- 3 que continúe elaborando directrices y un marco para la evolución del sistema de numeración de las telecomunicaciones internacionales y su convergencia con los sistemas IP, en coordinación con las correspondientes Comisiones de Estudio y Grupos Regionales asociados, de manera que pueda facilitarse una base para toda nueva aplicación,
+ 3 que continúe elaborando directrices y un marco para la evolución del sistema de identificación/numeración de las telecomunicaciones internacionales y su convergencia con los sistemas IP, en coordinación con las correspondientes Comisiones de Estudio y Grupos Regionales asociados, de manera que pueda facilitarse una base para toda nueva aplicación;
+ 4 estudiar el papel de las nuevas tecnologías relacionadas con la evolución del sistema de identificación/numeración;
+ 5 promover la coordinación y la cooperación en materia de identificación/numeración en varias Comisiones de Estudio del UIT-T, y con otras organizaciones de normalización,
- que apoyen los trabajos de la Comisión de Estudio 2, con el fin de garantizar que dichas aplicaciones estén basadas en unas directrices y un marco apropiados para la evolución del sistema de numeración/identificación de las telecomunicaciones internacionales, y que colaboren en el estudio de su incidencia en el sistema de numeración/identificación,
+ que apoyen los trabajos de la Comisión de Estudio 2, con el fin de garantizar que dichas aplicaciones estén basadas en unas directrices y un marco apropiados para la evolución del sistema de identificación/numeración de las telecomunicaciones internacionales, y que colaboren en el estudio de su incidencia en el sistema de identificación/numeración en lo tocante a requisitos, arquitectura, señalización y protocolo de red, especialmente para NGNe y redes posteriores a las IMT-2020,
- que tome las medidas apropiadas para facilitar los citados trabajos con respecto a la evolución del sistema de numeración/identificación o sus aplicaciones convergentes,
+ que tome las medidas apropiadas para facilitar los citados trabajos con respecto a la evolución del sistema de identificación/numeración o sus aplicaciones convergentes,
####################
Instructions for the task :: Beginning at the top of the records above, transcribe each line exactly up to and including the line that holds "- que apoyen".

Solution to the exercise ::
- 3 que continúe elaborando directrices y un marco para la evolución del sistema de numeración de las telecomunicaciones internacionales y su convergencia con los sistemas IP, en coordinación con las correspondientes Comisiones de Estudio y Grupos Regionales asociados, de manera que pueda facilitarse una base para toda nueva aplicación,
+ 3 que continúe elaborando directrices y un marco para la evolución del sistema de identificación/numeración de las telecomunicaciones internacionales y su convergencia con los sistemas IP, en coordinación con las correspondientes Comisiones de Estudio y Grupos Regionales asociados, de manera que pueda facilitarse una base para toda nueva aplicación;
+ 4 estudiar el papel de las nuevas tecnologías relacionadas con la evolución del sistema de identificación/numeración;
+ 5 promover la coordinación y la cooperación en materia de identificación/numeración en varias Comisiones de Estudio del UIT-T, y con otras organizaciones de normalización,
- que apoyen los trabajos de la Comisión de Estudio 2, con el fin de garantizar que dichas aplicaciones estén basadas en unas directrices y un marco apropiados para la evolución del sistema de numeración/identificación de las telecomunicaciones internacionales, y que colaboren en el estudio de su incidencia en el sistema de numeración/identificación,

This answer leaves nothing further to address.